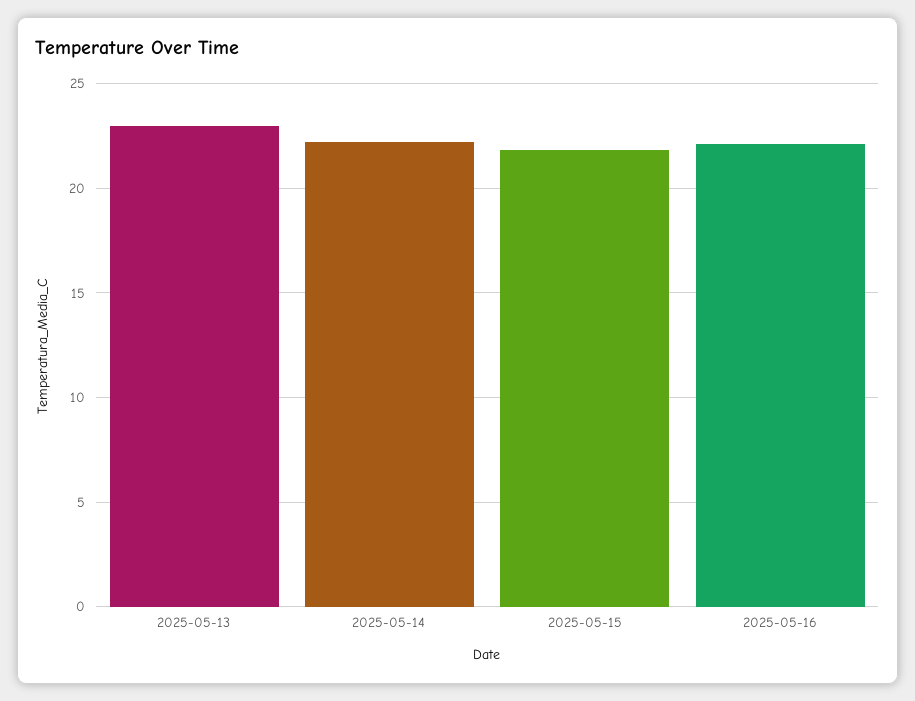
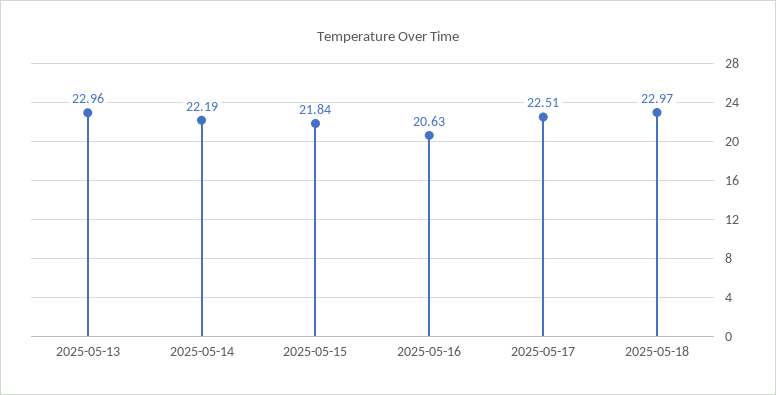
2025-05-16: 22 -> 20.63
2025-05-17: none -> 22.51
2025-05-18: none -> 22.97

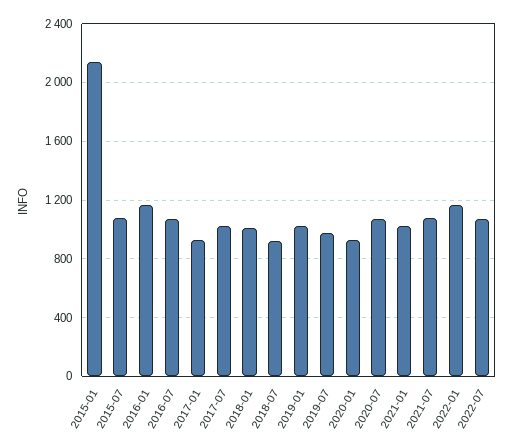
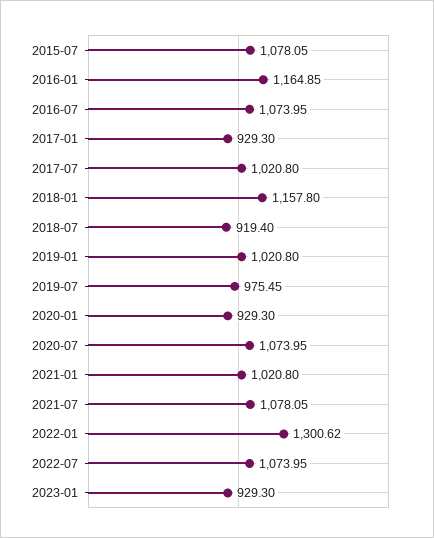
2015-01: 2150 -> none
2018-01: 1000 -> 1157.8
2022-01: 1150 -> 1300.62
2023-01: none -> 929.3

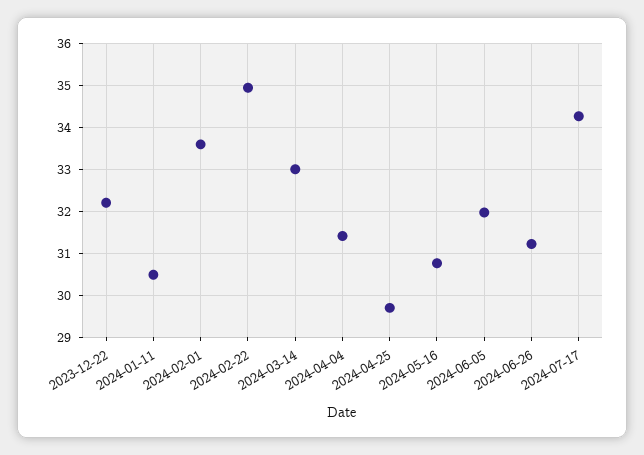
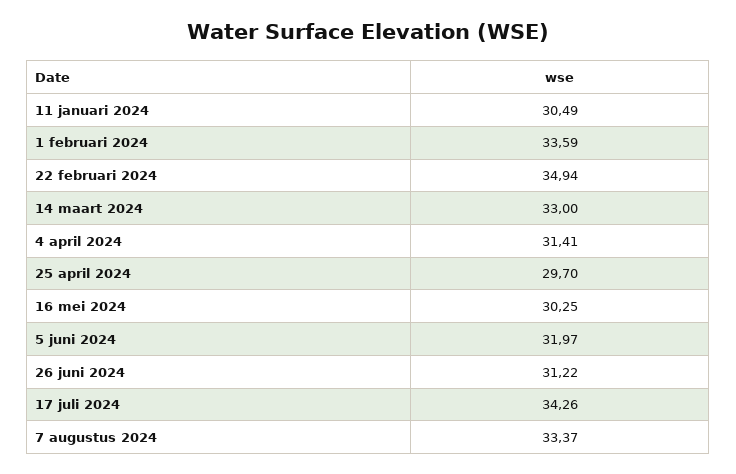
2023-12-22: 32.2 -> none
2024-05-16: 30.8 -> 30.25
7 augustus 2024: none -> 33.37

| Problem to solve |
Whenever a line above has the word "none" in it, copy that line.

| Response to the exercise |
2025-05-17: none -> 22.51
2025-05-18: none -> 22.97
2015-01: 2150 -> none
2023-01: none -> 929.3
2023-12-22: 32.2 -> none
7 augustus 2024: none -> 33.37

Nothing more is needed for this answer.